#### [SUPPLIED MATERIAL]
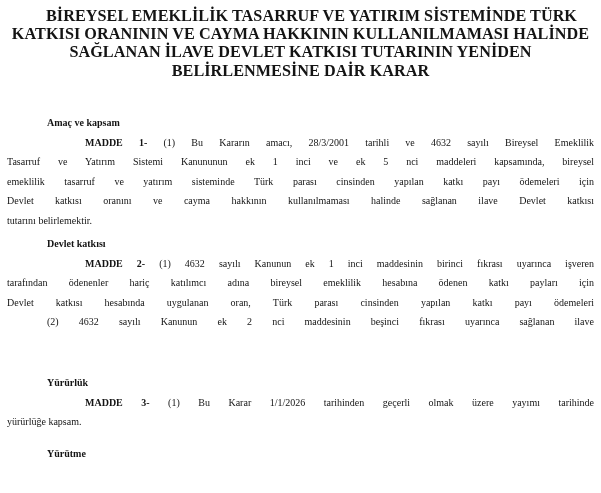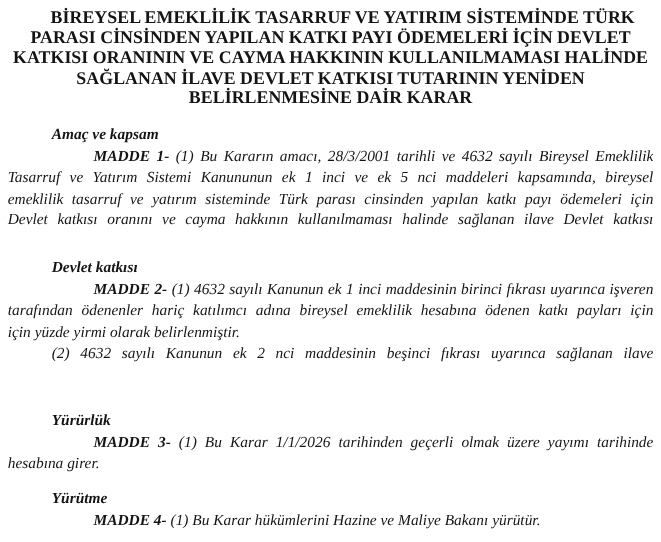"PARASI CİNSİNDEN YAPILAN KATKI PAYI" span.tline { html: <span>PARASI CİNSİNDEN YAPILAN KATKI PAYI ÖDEMELERİ İÇİN DEVLET</span> -> none }
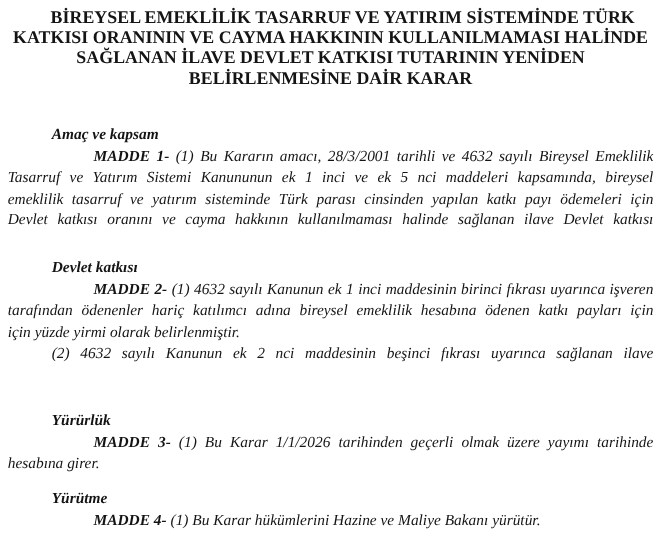"Amaç ve kapsam" .section { font-size: 14px -> 10px; font-style: italic -> none }
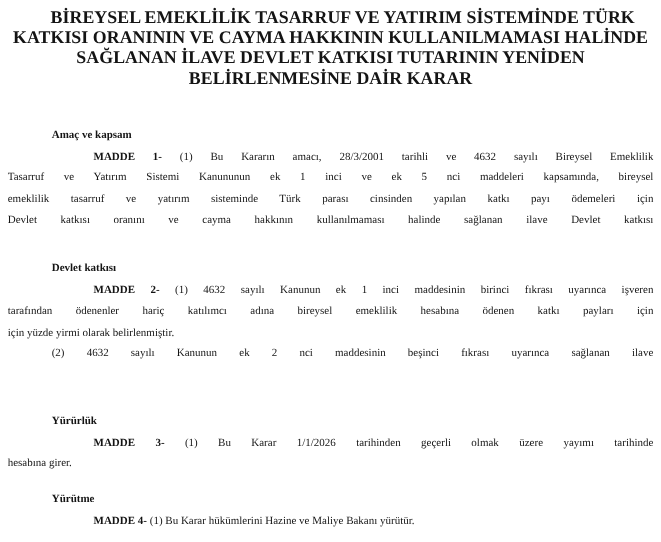"tutarını belirlemektir." span.line { html: none -> <span>tutarını belirlemektir.</span> }
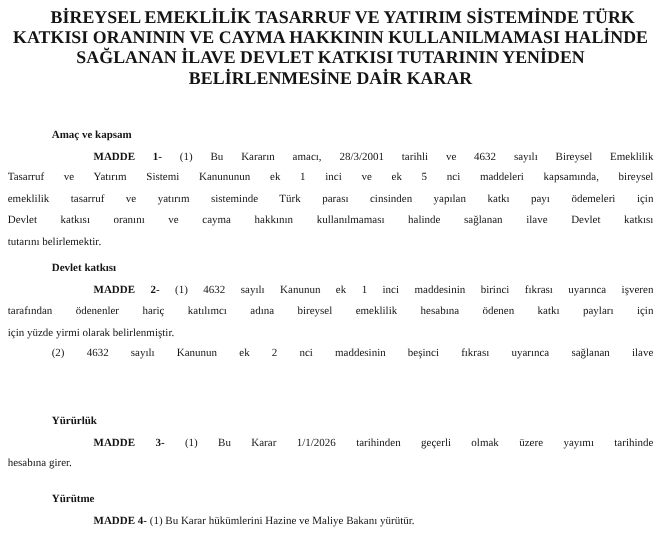"Devlet katkısı hesabında uygulanan oran," span.justify-line { html: none -> <span>Devlet katkısı hesabında uygulanan oran, Türk parası cinsinden yapılan katkı payı ödemeleri</span> }
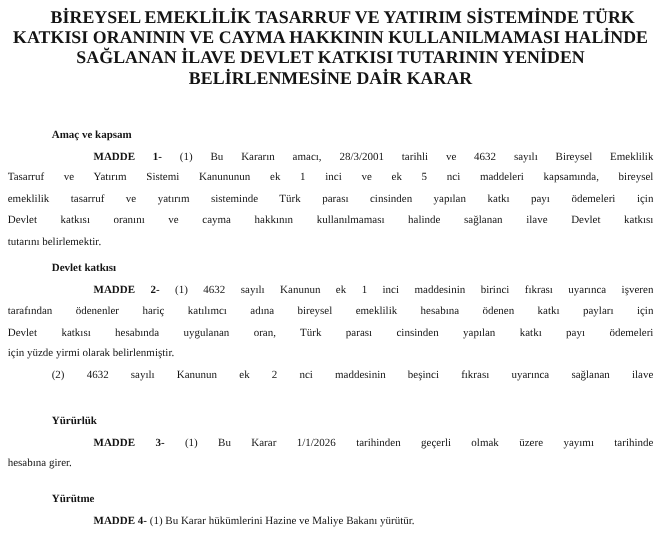"için yüzde yirmi olarak belirlenmiştir." span.line { html: <span>için yüzde yirmi olarak belirlenmiştir.</span> -> none }
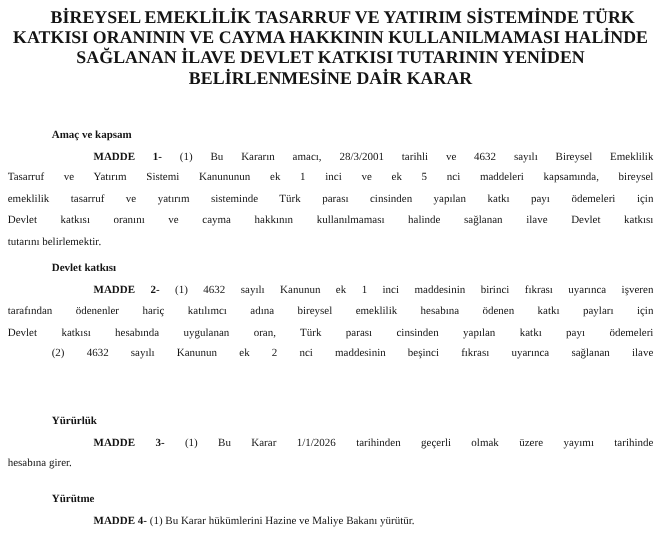"hesabına girer." span.line { text: hesabına girer -> yürürlüğe kapsam }
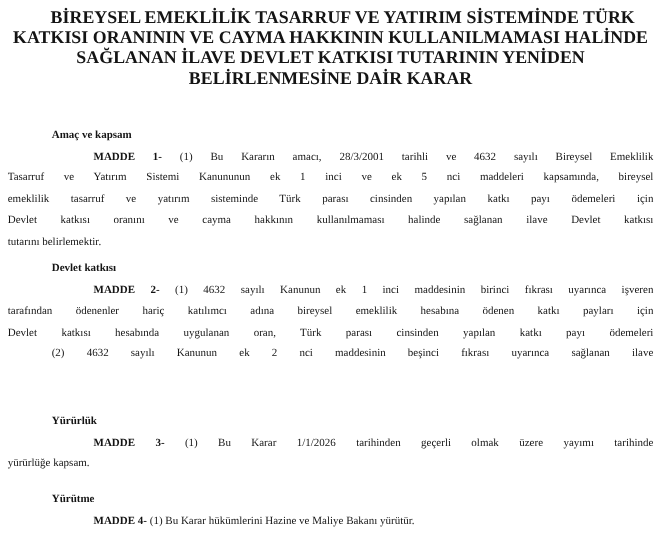"MADDE 4- (1) Bu Karar" span.line { html: <span><span>MADDE 4-</span><span> (1) Bu Karar hükümlerini Hazine ve Maliye Bakanı yürütür.</span></span> -> none }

#### [WORK ORDER]
Dropping every picture, restate the material word for word.

#### [TASK OUTPUT]
"PARASI CİNSİNDEN YAPILAN KATKI PAYI" span.tline { html: <span>PARASI CİNSİNDEN YAPILAN KATKI PAYI ÖDEMELERİ İÇİN DEVLET</span> -> none }
"Amaç ve kapsam" .section { font-size: 14px -> 10px; font-style: italic -> none }
"tutarını belirlemektir." span.line { html: none -> <span>tutarını belirlemektir.</span> }
"Devlet katkısı hesabında uygulanan oran," span.justify-line { html: none -> <span>Devlet katkısı hesabında uygulanan oran, Türk parası cinsinden yapılan katkı payı ödemeleri</span> }
"için yüzde yirmi olarak belirlenmiştir." span.line { html: <span>için yüzde yirmi olarak belirlenmiştir.</span> -> none }
"hesabına girer." span.line { text: hesabına girer -> yürürlüğe kapsam }
"MADDE 4- (1) Bu Karar" span.line { html: <span><span>MADDE 4-</span><span> (1) Bu Karar hükümlerini Hazine ve Maliye Bakanı yürütür.</span></span> -> none }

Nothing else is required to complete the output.